• REQUIREMENT:
The response should contain all of the records, copied exactly, and none of the images.

• DATA EXTRACTS:
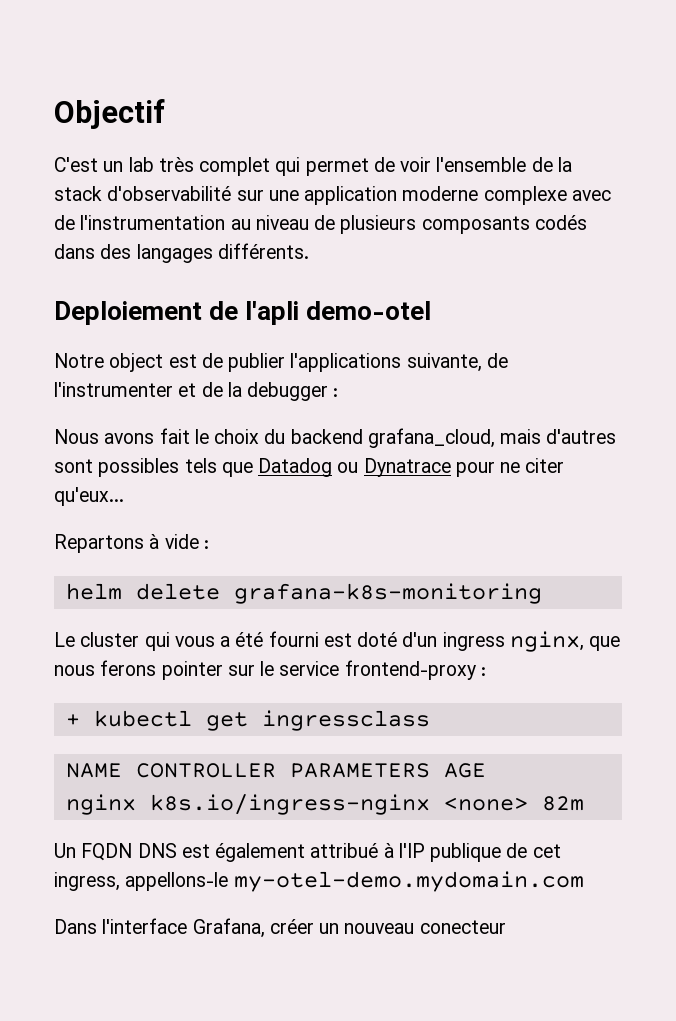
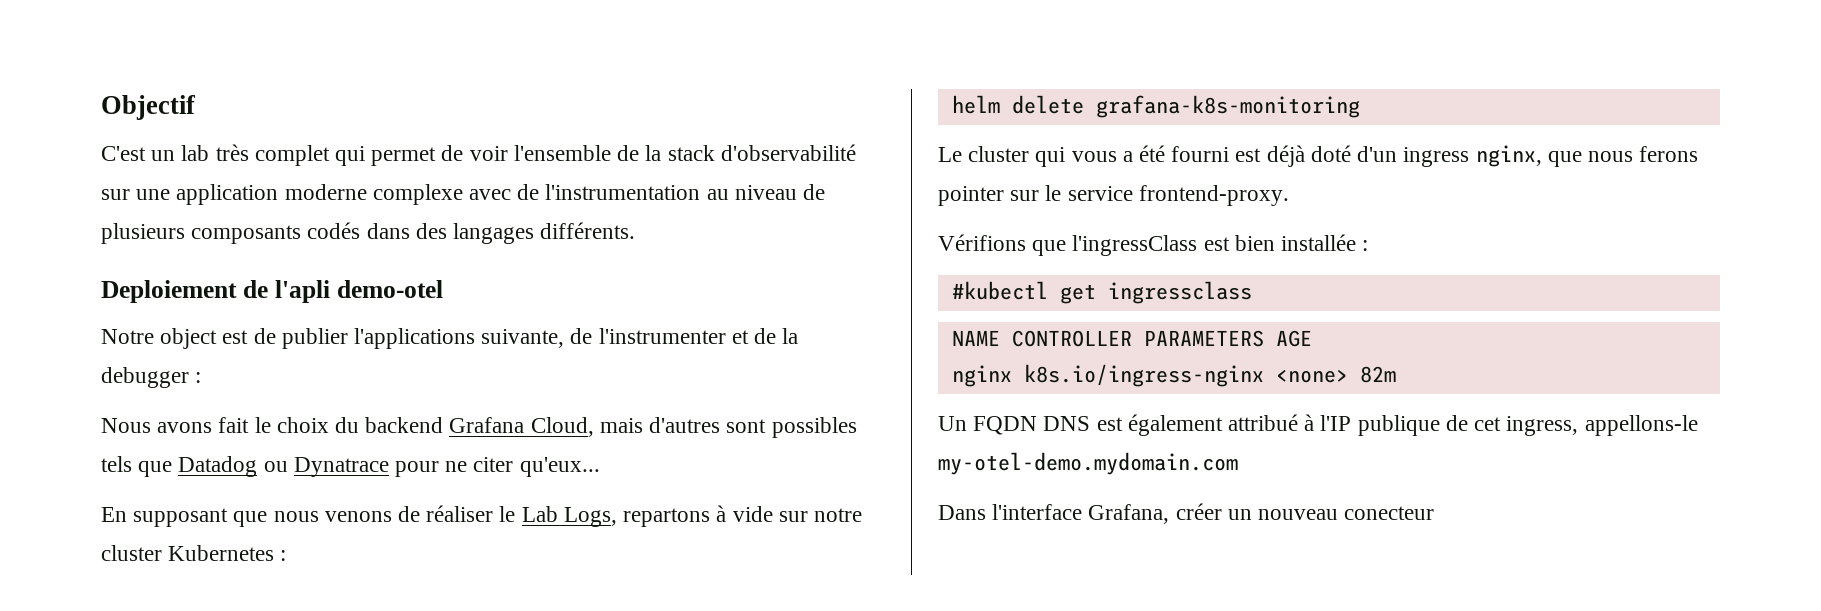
- Nous avons fait le choix du backend grafana_cloud, mais d'autres sont possibles tels que Datadog ou Dynatrace pour ne citer qu'eux...
+ Nous avons fait le choix du backend Grafana Cloud, mais d'autres sont possibles tels que Datadog ou Dynatrace pour ne citer qu'eux...
- Repartons à vide :
+ En supposant que nous venons de réaliser le Lab Logs, repartons à vide sur notre cluster Kubernetes :
- Le cluster qui vous a été fourni est doté d'un ingress nginx, que nous ferons pointer sur le service frontend-proxy :
- + kubectl get ingressclass
+ Le cluster qui vous a été fourni est déjà doté d'un ingress nginx, que nous ferons pointer sur le service frontend-proxy.
+ Vérifions que l'ingressClass est bien installée :
+ #kubectl get ingressclass

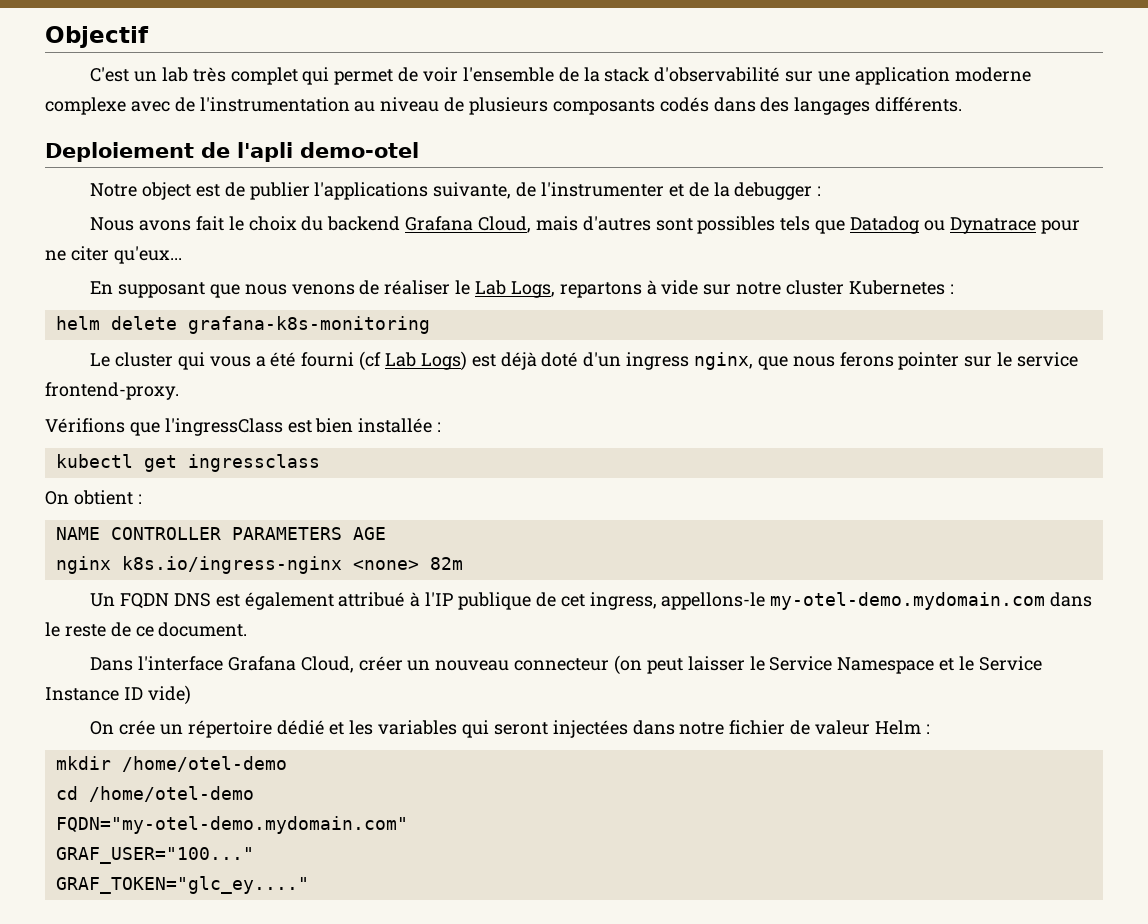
- Le cluster qui vous a été fourni est déjà doté d'un ingress nginx, que nous ferons pointer sur le service frontend-proxy.
+ Le cluster qui vous a été fourni (cf Lab Logs) est déjà doté d'un ingress nginx, que nous ferons pointer sur le service frontend-proxy.
- #kubectl get ingressclass
+ kubectl get ingressclass
+ On obtient :
- Un FQDN DNS est également attribué à l'IP publique de cet ingress, appellons-le my-otel-demo.mydomain.com
+ Un FQDN DNS est également attribué à l'IP publique de cet ingress, appellons-le my-otel-demo.mydomain.com dans le reste de ce document.
- Dans l'interface Grafana, créer un nouveau conecteur
+ Dans l'interface Grafana Cloud, créer un nouveau connecteur (on peut laisser le Service Namespace et le Service Instance ID vide)
+ On crée un répertoire dédié et les variables qui seront injectées dans notre fichier de valeur Helm :
+ mkdir /home/otel-demo
+ cd /home/otel-demo
+ FQDN="my-otel-demo.mydomain.com"
+ GRAF_USER="100..."
+ GRAF_TOKEN="glc_ey...."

• ANSWER SECTION:
- Nous avons fait le choix du backend grafana_cloud, mais d'autres sont possibles tels que Datadog ou Dynatrace pour ne citer qu'eux...
+ Nous avons fait le choix du backend Grafana Cloud, mais d'autres sont possibles tels que Datadog ou Dynatrace pour ne citer qu'eux...
- Repartons à vide :
+ En supposant que nous venons de réaliser le Lab Logs, repartons à vide sur notre cluster Kubernetes :
- Le cluster qui vous a été fourni est doté d'un ingress nginx, que nous ferons pointer sur le service frontend-proxy :
- + kubectl get ingressclass
+ Le cluster qui vous a été fourni est déjà doté d'un ingress nginx, que nous ferons pointer sur le service frontend-proxy.
+ Vérifions que l'ingressClass est bien installée :
+ #kubectl get ingressclass

- Le cluster qui vous a été fourni est déjà doté d'un ingress nginx, que nous ferons pointer sur le service frontend-proxy.
+ Le cluster qui vous a été fourni (cf Lab Logs) est déjà doté d'un ingress nginx, que nous ferons pointer sur le service frontend-proxy.
- #kubectl get ingressclass
+ kubectl get ingressclass
+ On obtient :
- Un FQDN DNS est également attribué à l'IP publique de cet ingress, appellons-le my-otel-demo.mydomain.com
+ Un FQDN DNS est également attribué à l'IP publique de cet ingress, appellons-le my-otel-demo.mydomain.com dans le reste de ce document.
- Dans l'interface Grafana, créer un nouveau conecteur
+ Dans l'interface Grafana Cloud, créer un nouveau connecteur (on peut laisser le Service Namespace et le Service Instance ID vide)
+ On crée un répertoire dédié et les variables qui seront injectées dans notre fichier de valeur Helm :
+ mkdir /home/otel-demo
+ cd /home/otel-demo
+ FQDN="my-otel-demo.mydomain.com"
+ GRAF_USER="100..."
+ GRAF_TOKEN="glc_ey...."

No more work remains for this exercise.